→ **Task prompt**
Filter the lines below, keeping each one that holds "none".

*** Dataset entries Section Begins ***

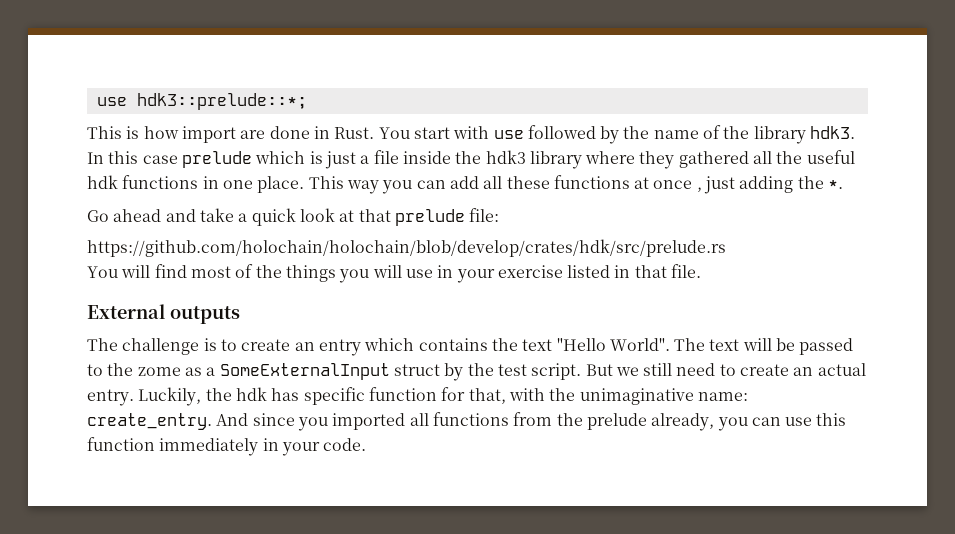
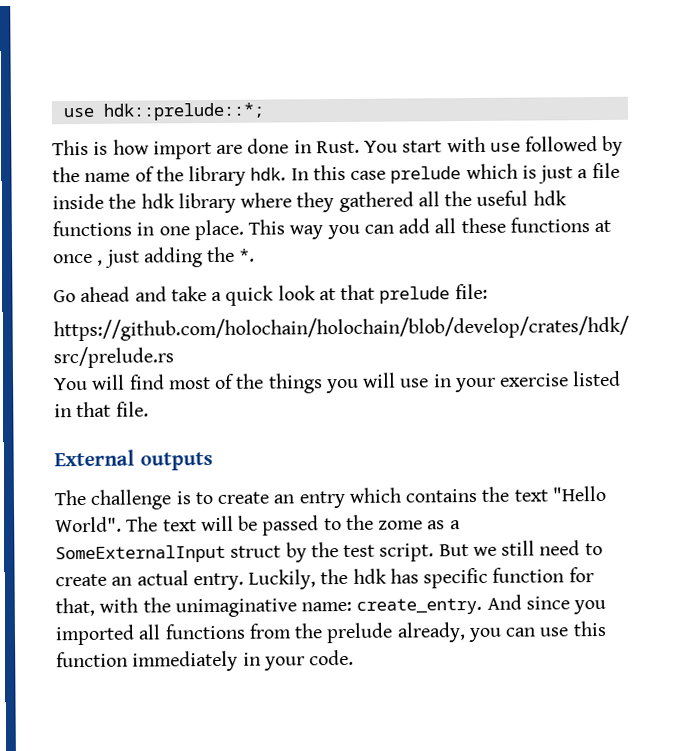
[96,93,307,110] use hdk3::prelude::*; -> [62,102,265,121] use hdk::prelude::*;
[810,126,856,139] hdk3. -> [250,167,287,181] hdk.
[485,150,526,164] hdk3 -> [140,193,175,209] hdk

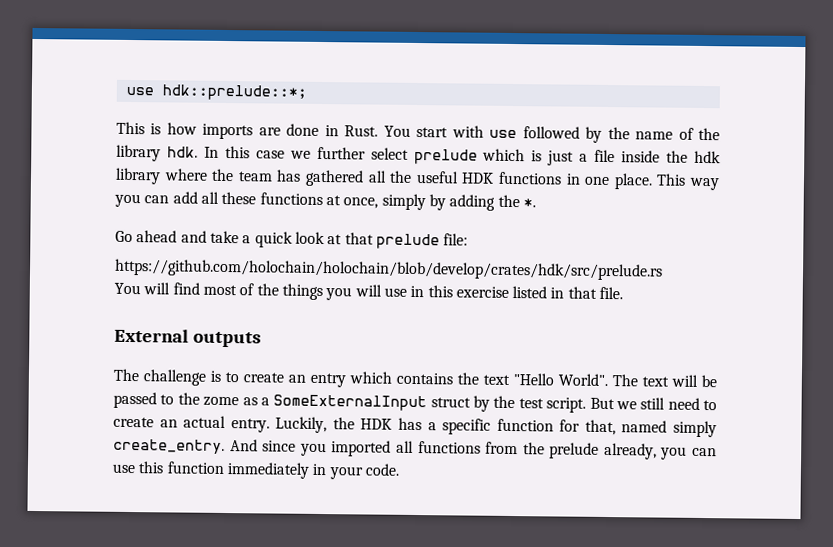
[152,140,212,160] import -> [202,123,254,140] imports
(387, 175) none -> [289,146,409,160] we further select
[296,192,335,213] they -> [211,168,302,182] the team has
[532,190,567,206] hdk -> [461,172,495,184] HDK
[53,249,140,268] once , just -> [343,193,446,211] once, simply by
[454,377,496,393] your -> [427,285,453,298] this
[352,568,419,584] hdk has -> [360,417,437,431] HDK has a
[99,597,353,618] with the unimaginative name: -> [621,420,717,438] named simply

*** Dataset entries Section Ends ***
*** Dataset entries Section Begins ***

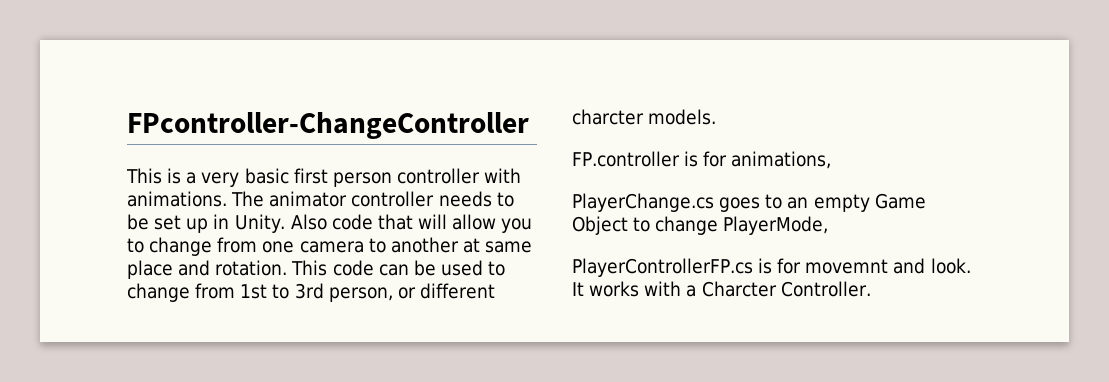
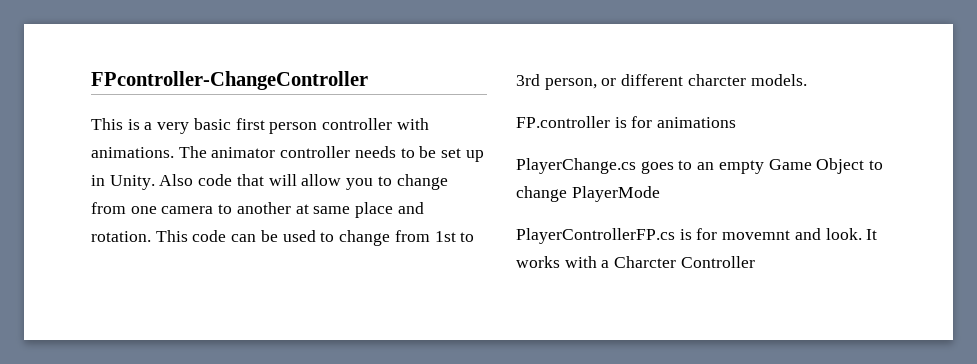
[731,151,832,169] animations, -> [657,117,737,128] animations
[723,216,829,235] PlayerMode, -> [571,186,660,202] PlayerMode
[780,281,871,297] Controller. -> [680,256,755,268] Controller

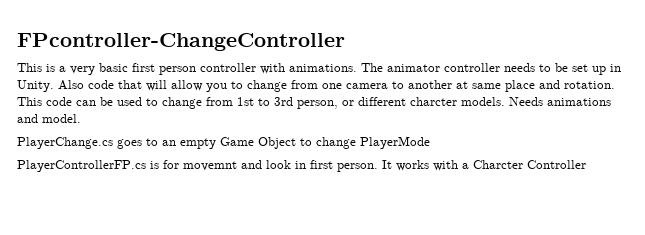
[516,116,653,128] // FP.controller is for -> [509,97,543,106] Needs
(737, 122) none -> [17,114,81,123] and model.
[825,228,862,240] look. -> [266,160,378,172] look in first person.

*** Dataset entries Section Ends ***

→ **Your solution**
(387, 175) none -> [289,146,409,160] we further select
(737, 122) none -> [17,114,81,123] and model.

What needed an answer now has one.